Functionally, the lateral or basolateral labyrinths are similar to the invaginations that give rise to the striated basal pole and serve to facilitate the active transport of products, primarily ions, mediated by membrane-associated transporters.
At the basal pole of epithelia, two types of specializations can be found:
- Hemidesmosomes, which form cell-matrix intercellular junctions. They are found in the plasma membrane of the basal pole of epithelial cells, adjacent to the lucid lamina, which is part of the basement membrane of the epithelium. They correspond to the structure of a half-desmosome, consisting of a plate of electron-dense material adjacent to the cytoplasmic face of the membrane. Bundles of tonofilaments anchor to this plate.
- Striated basal pole, which is formed by numerous invaginations of the plasma membrane at the basal pole, arranged in parallel and including areas of the cytoplasm rich in elongated mitochondria. These invaginations increase the membrane surface available for active transport of substances.
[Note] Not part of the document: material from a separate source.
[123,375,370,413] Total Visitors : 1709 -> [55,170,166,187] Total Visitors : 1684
When present in large numbers, these invaginations are visible under light microscopy as basal striations, characteristic of epithelia involved in the active transport of substances.
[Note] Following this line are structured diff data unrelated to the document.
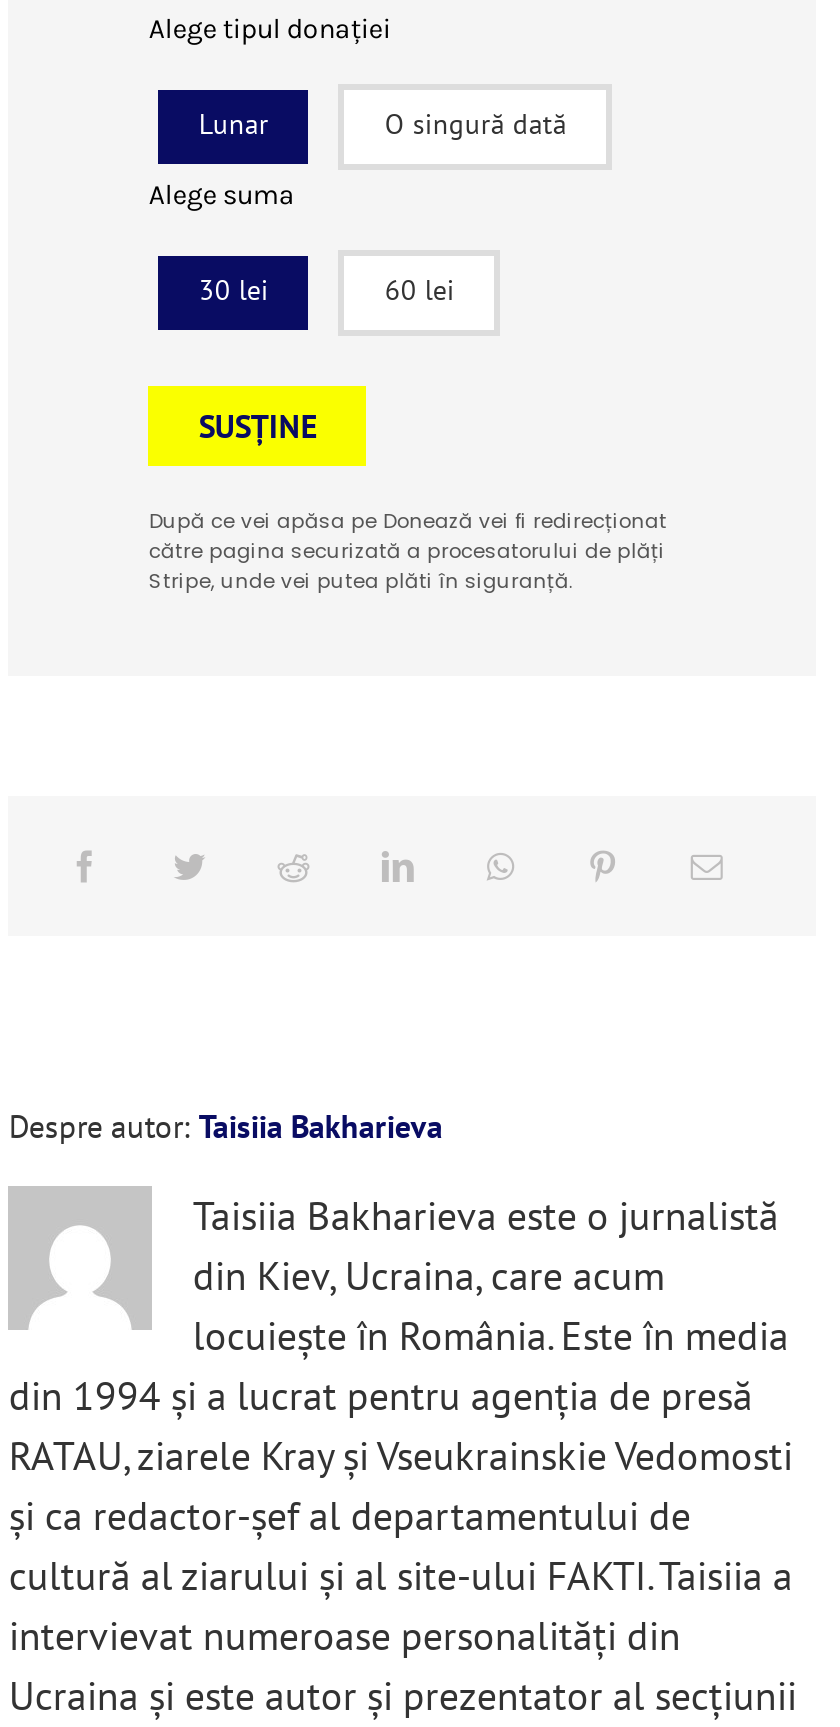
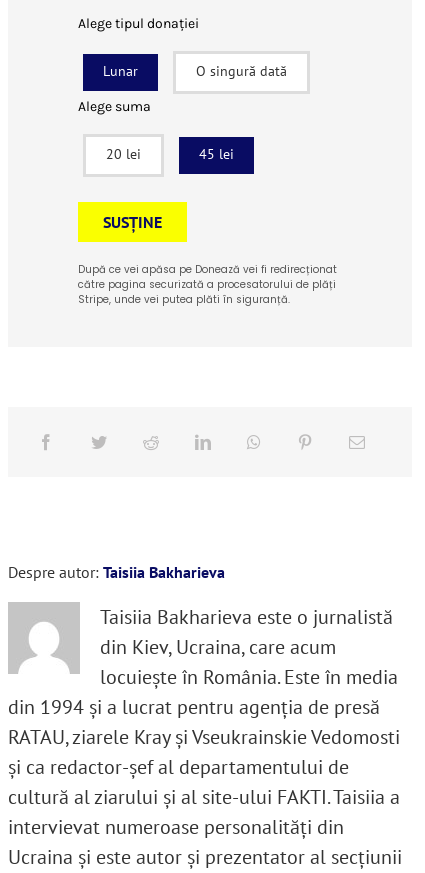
[199,272,269,308] 30 lei -> [106,145,141,163] 20 lei
[385,272,455,308] 60 lei -> [199,145,234,163] 45 lei

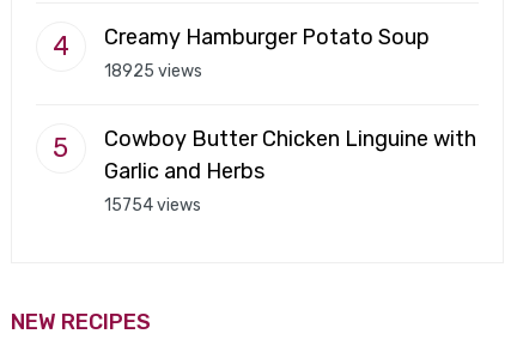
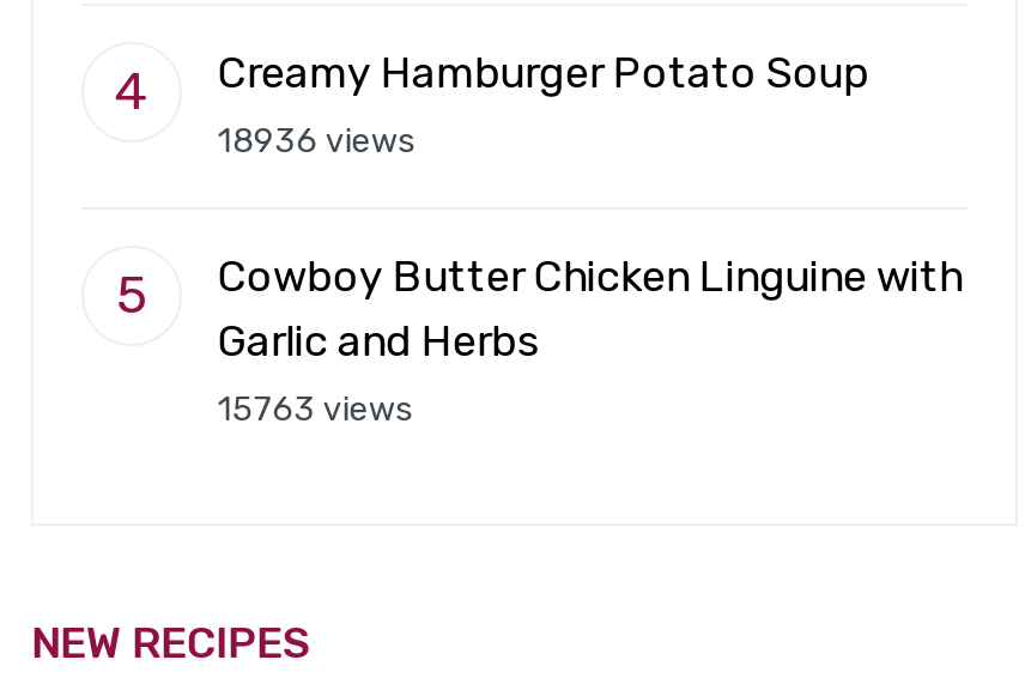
[104,61,202,82] 18925 views -> [218,119,414,160] 18936 views
[104,196,201,216] 15754 views -> [218,388,412,428] 15763 views

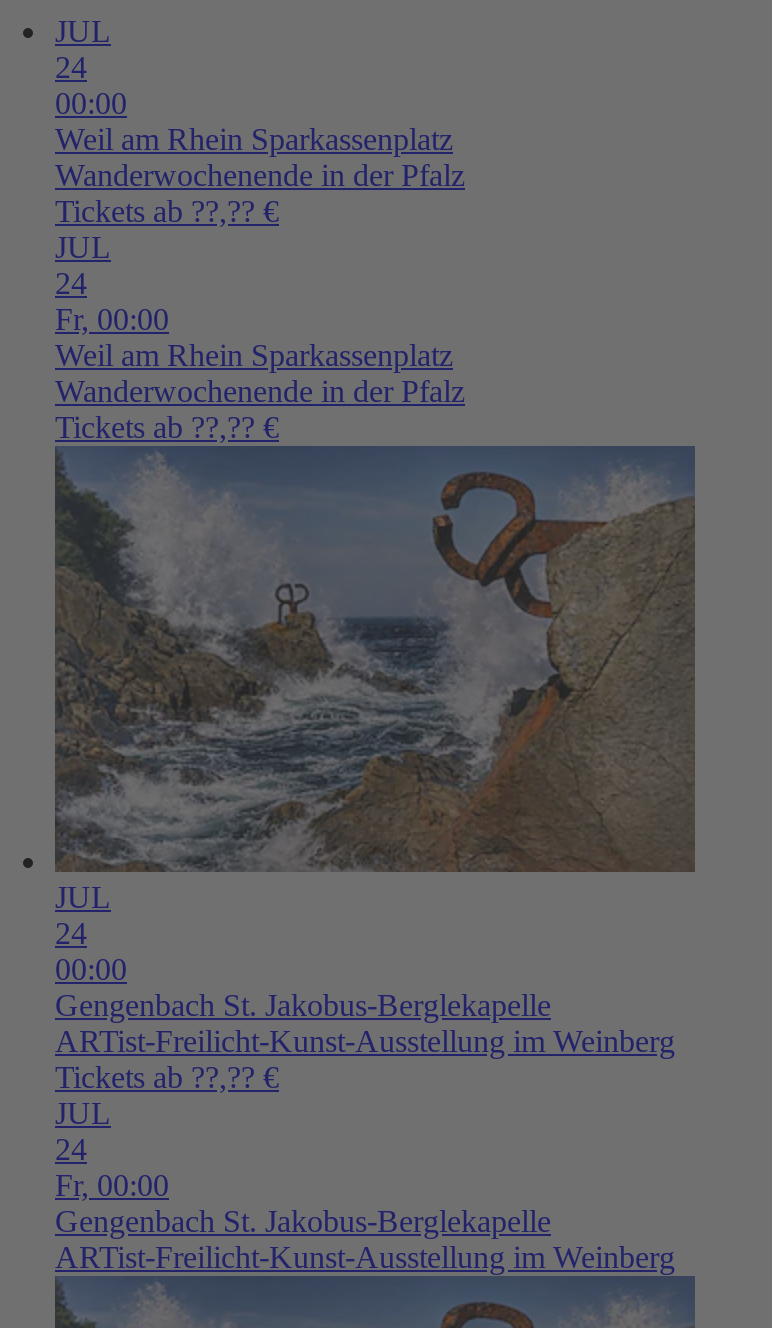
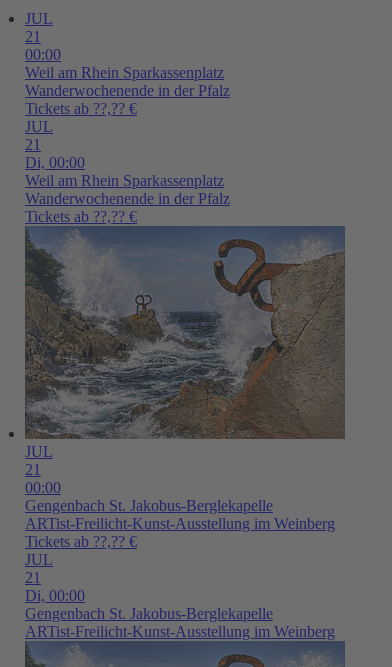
[55,50,87,84] 24 -> [25,28,41,45] 21
[55,266,169,336] 24 | Fr, 00:00 -> [25,136,85,171] 21 | Di, 00:00
[55,916,87,950] 24 -> [25,461,41,478] 21
[55,1132,169,1202] 24 | Fr, 00:00 -> [25,569,85,604] 21 | Di, 00:00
This is a specialization of epithelial cells, called keratinocytes, in the stratified epithelia of vertebrates, primarily those that form the epidermis.
Keratinization involves the accumulation of keratins (of the α or β classes), in the form of intermediate microfilaments made of cytokeratins, and other proteins in the cytoplasm, as well as the release of lipids into the intercellular space, which collectively harden and waterproof the epithelium. As keratinocyte differentiation progresses, keratinization gradually increases from the germinative stratum to the apical stratum.
In the most extreme case, keratinization is referred to as cornification. This process includes the formation of a stratum corneum, which creates a dry and impermeable layer over the epithelium. The stratum corneum can be flexible, as in most of the epidermis of mammals, or rigid, as in the macro-scales of reptiles and birds or in the nails, claws, and horns of mammals. The corneal layer includes one or more layers of cornified scales resulting from the cornification of keratinocytes.
During the cornification process, keratinocytes accumulate tonofilaments and adhesive proteins (filaggrin, loricrin, involucrin) in the cytosol, which group together to form masses that become visible under the light microscope as basophilic structures called keratohyalin granules (they are not true granules as they are not surrounded by a membrane). They also accumulate lipids in the form of lamellar organelles (Odland bodies), which are exocytosed into the intercellular space to waterproof it and contribute to the adhesion between cornified scales.
As cornification progresses, keratinocytes gradually flatten, die, and their nucleus dissolves in the cytoplasm, forming the scales that eventually become part of the stratum corneum. These dead cells are shed either continuously (as in the epidermis of mammals) or cyclically (as in the scales of reptiles).